## About this exercise
From the first line to the last, restate the material word for word, omitting pictures.

#####

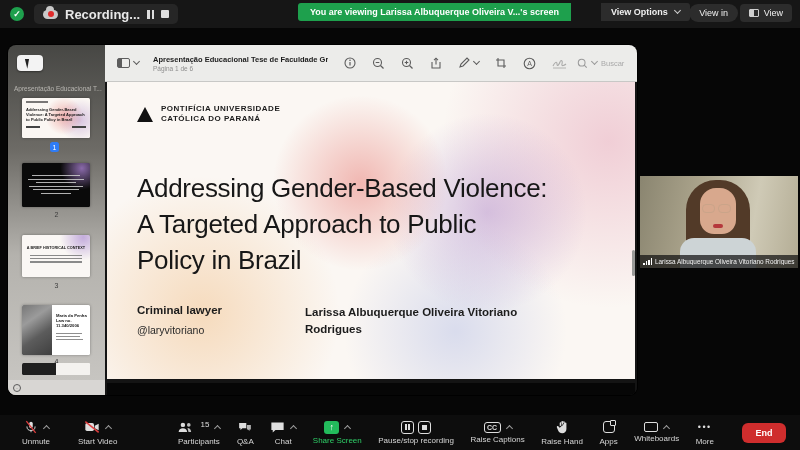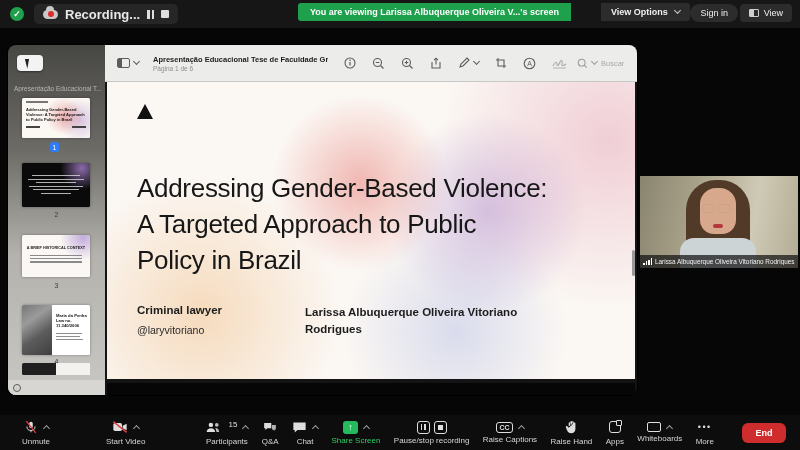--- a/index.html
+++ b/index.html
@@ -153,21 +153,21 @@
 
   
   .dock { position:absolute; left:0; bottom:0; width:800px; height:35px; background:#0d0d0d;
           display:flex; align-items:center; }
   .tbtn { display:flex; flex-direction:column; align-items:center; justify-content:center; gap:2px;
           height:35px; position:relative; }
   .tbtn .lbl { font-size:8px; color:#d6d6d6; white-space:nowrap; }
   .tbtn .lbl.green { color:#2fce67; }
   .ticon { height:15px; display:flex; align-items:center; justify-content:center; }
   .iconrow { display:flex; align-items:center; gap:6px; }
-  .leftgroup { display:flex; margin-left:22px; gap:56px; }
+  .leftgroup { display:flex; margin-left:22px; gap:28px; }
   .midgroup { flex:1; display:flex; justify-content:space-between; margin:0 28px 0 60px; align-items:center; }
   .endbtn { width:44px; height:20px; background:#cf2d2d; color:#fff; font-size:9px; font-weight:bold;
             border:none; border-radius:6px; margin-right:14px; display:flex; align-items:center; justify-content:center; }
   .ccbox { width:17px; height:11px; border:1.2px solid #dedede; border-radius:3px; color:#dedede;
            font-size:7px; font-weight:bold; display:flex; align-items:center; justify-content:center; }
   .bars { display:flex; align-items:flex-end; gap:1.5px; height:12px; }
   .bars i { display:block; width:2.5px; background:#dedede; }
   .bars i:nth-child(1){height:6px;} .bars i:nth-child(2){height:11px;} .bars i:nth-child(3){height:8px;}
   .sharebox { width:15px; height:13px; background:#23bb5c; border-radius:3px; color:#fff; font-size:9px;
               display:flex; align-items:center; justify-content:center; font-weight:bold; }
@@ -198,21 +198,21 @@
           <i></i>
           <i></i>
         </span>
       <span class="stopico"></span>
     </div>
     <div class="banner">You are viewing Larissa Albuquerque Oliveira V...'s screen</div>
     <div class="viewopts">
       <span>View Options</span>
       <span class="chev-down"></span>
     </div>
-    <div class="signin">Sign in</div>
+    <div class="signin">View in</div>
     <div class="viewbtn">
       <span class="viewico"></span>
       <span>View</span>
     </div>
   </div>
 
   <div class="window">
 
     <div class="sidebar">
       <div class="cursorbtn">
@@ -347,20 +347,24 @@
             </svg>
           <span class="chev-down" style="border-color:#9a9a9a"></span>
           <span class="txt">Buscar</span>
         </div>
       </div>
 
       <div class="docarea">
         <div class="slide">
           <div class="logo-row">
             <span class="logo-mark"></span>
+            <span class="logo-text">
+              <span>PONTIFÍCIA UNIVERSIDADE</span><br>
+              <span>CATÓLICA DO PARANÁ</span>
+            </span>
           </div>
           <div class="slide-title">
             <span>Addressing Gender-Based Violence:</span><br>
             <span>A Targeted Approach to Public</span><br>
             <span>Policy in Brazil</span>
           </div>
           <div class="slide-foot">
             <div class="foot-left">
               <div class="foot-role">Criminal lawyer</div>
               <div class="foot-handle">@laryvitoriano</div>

#####

## Solution to this problem
--- a/index.html
+++ b/index.html
@@ -153,21 +153,21 @@
 
   
   .dock { position:absolute; left:0; bottom:0; width:800px; height:35px; background:#0d0d0d;
           display:flex; align-items:center; }
   .tbtn { display:flex; flex-direction:column; align-items:center; justify-content:center; gap:2px;
           height:35px; position:relative; }
   .tbtn .lbl { font-size:8px; color:#d6d6d6; white-space:nowrap; }
   .tbtn .lbl.green { color:#2fce67; }
   .ticon { height:15px; display:flex; align-items:center; justify-content:center; }
   .iconrow { display:flex; align-items:center; gap:6px; }
-  .leftgroup { display:flex; margin-left:22px; gap:56px; }
+  .leftgroup { display:flex; margin-left:22px; gap:28px; }
   .midgroup { flex:1; display:flex; justify-content:space-between; margin:0 28px 0 60px; align-items:center; }
   .endbtn { width:44px; height:20px; background:#cf2d2d; color:#fff; font-size:9px; font-weight:bold;
             border:none; border-radius:6px; margin-right:14px; display:flex; align-items:center; justify-content:center; }
   .ccbox { width:17px; height:11px; border:1.2px solid #dedede; border-radius:3px; color:#dedede;
            font-size:7px; font-weight:bold; display:flex; align-items:center; justify-content:center; }
   .bars { display:flex; align-items:flex-end; gap:1.5px; height:12px; }
   .bars i { display:block; width:2.5px; background:#dedede; }
   .bars i:nth-child(1){height:6px;} .bars i:nth-child(2){height:11px;} .bars i:nth-child(3){height:8px;}
   .sharebox { width:15px; height:13px; background:#23bb5c; border-radius:3px; color:#fff; font-size:9px;
               display:flex; align-items:center; justify-content:center; font-weight:bold; }
@@ -198,21 +198,21 @@
           <i></i>
           <i></i>
         </span>
       <span class="stopico"></span>
     </div>
     <div class="banner">You are viewing Larissa Albuquerque Oliveira V...'s screen</div>
     <div class="viewopts">
       <span>View Options</span>
       <span class="chev-down"></span>
     </div>
-    <div class="signin">Sign in</div>
+    <div class="signin">View in</div>
     <div class="viewbtn">
       <span class="viewico"></span>
       <span>View</span>
     </div>
   </div>
 
   <div class="window">
 
     <div class="sidebar">
       <div class="cursorbtn">
@@ -347,20 +347,24 @@
             </svg>
           <span class="chev-down" style="border-color:#9a9a9a"></span>
           <span class="txt">Buscar</span>
         </div>
       </div>
 
       <div class="docarea">
         <div class="slide">
           <div class="logo-row">
             <span class="logo-mark"></span>
+            <span class="logo-text">
+              <span>PONTIFÍCIA UNIVERSIDADE</span><br>
+              <span>CATÓLICA DO PARANÁ</span>
+            </span>
           </div>
           <div class="slide-title">
             <span>Addressing Gender-Based Violence:</span><br>
             <span>A Targeted Approach to Public</span><br>
             <span>Policy in Brazil</span>
           </div>
           <div class="slide-foot">
             <div class="foot-left">
               <div class="foot-role">Criminal lawyer</div>
               <div class="foot-handle">@laryvitoriano</div>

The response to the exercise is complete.